[Assigned task]:
Wherever "number" appears in a line of the listing, report that line.

——————

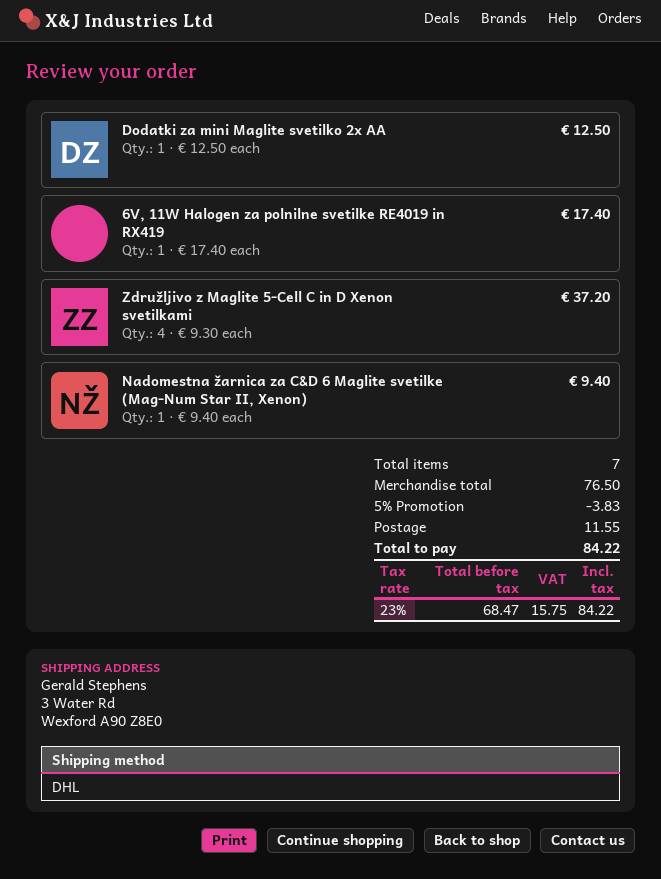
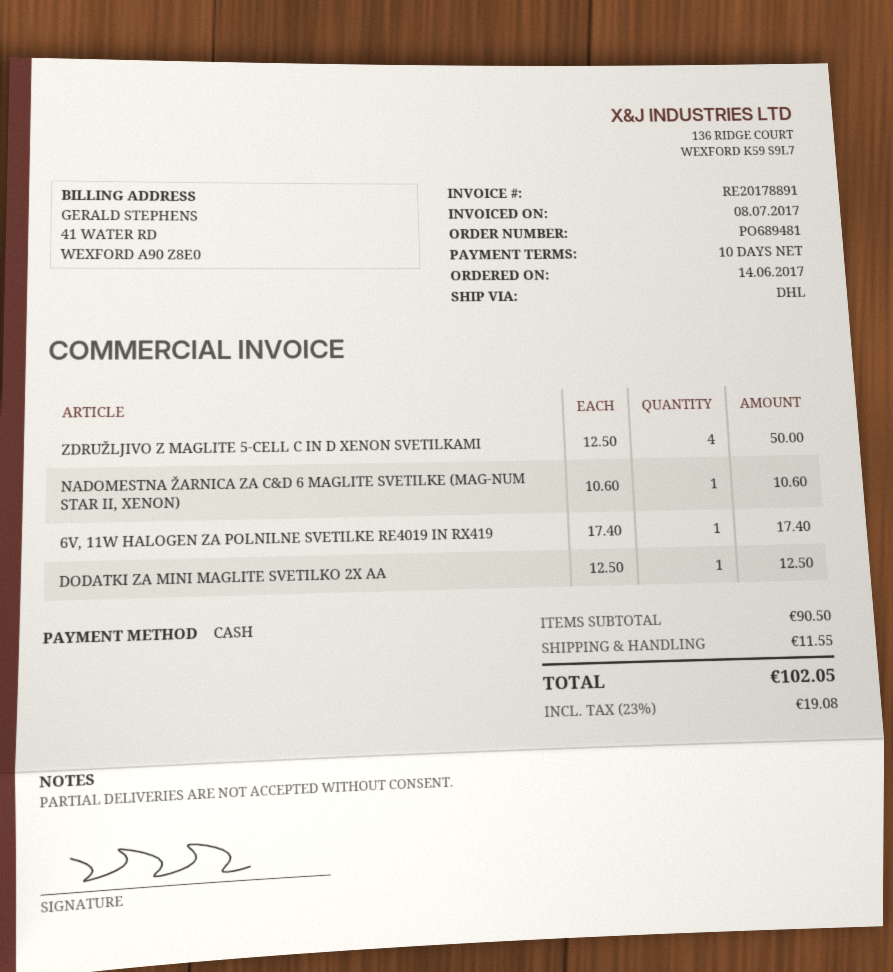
Združljivo z Maglite 5-Cell C in D Xenon svetilkami: 4 x 9.30 = 37.20 -> 4 x 12.50 = 50.00
Nadomestna žarnica za C&D 6 Maglite svetilke (Mag-Num Star II, Xenon): 1 x 9.40 = 9.40 -> 1 x 10.60 = 10.60
subtotal: 76.50 -> 90.50
discount: 5% = 3.83 -> none
tax: 23% = 15.75 -> 23% = 19.08
total: 84.22 -> 102.05

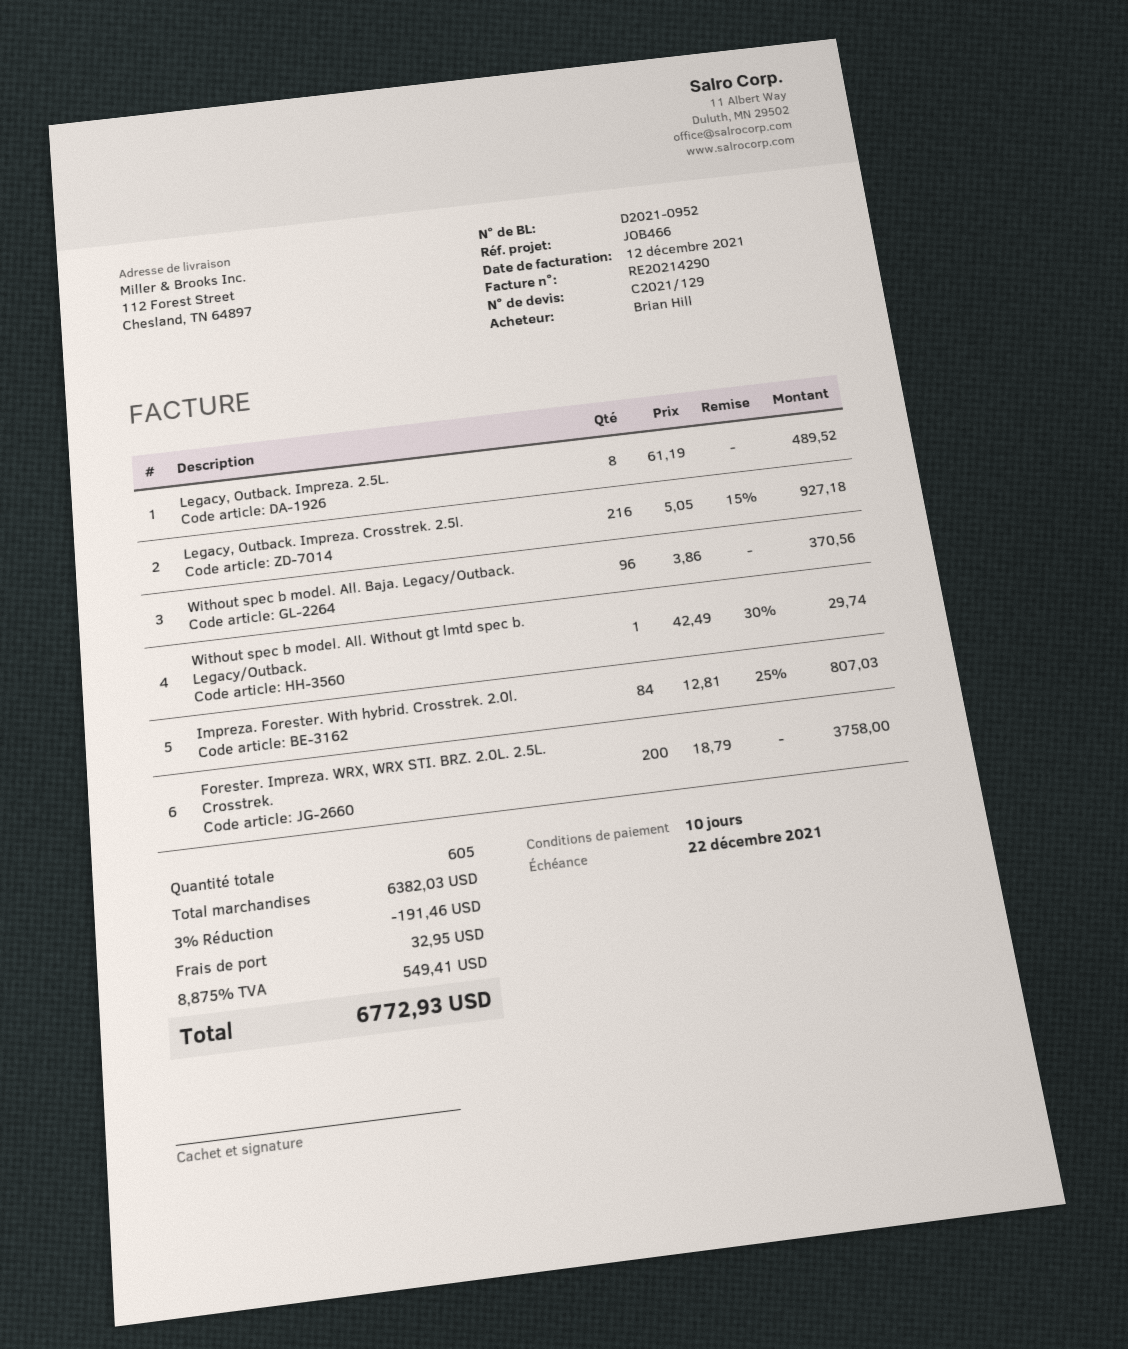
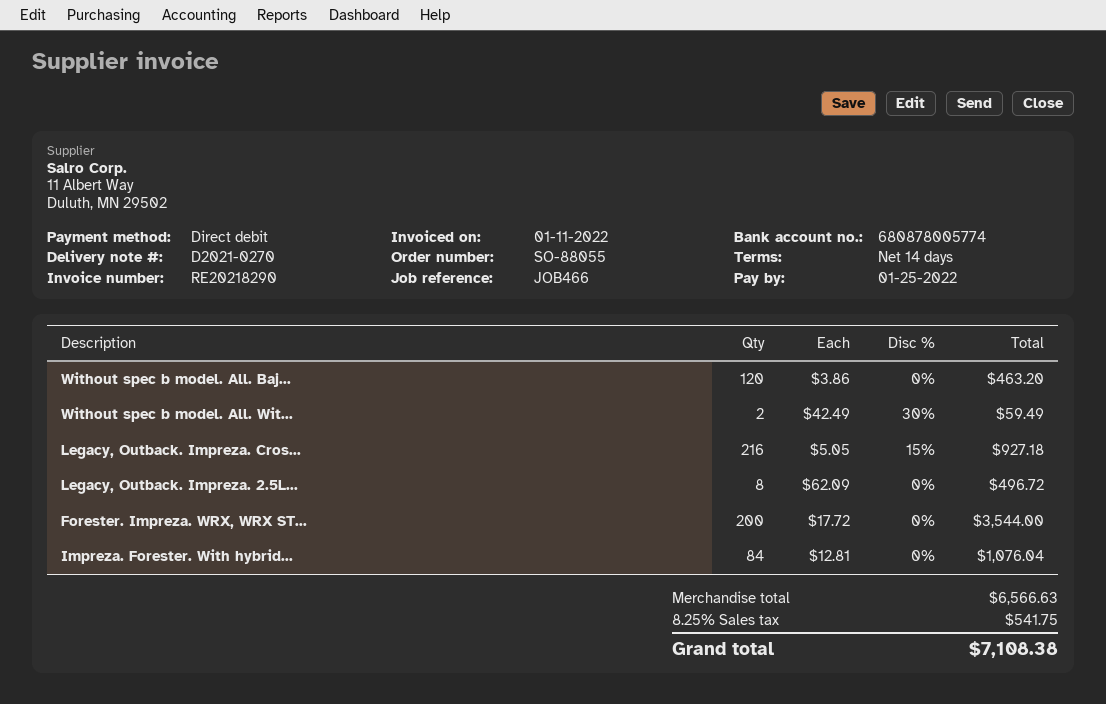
delivery note number: D2021-0952 -> D2021-0270
invoice number: RE20214290 -> RE20218290
invoice date: 2021-12-12 -> 2022-01-11
payment terms: 10 days -> 14 days
due date: 2021-12-22 -> 2022-01-25
Legacy, Outback. Impreza. 2.5L.: 8 x 61.19 = 489.52 -> 8 x 62.09 = 496.72
Without spec b model. All. Baja. Legacy/Outback.: 96 x 3.86 = 370.56 -> 120 x 3.86 = 463.20
Without spec b model. All. Without gt lmtd spec b. Legacy/Outback.: 1 x 42.49 - 30% = 29.74 -> 2 x 42.49 - 30% = 59.49
Impreza. Forester. With hybrid. Crosstrek. 2.0l.: 84 x 12.81 - 25% = 807.03 -> 84 x 12.81 = 1076.04
Forester. Impreza. WRX, WRX STI. BRZ. 2.0L. 2.5L. Crosstrek.: 200 x 18.79 = 3758.00 -> 200 x 17.72 = 3544.00
subtotal: 6382.03 -> 6566.63
discount: 3% = 191.46 -> none
shipping: 32.95 -> none
tax: 8.875% = 549.41 -> 8.25% = 541.75
total: 6772.93 -> 7108.38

——————

[Result of the exercise]:
delivery note number: D2021-0952 -> D2021-0270
invoice number: RE20214290 -> RE20218290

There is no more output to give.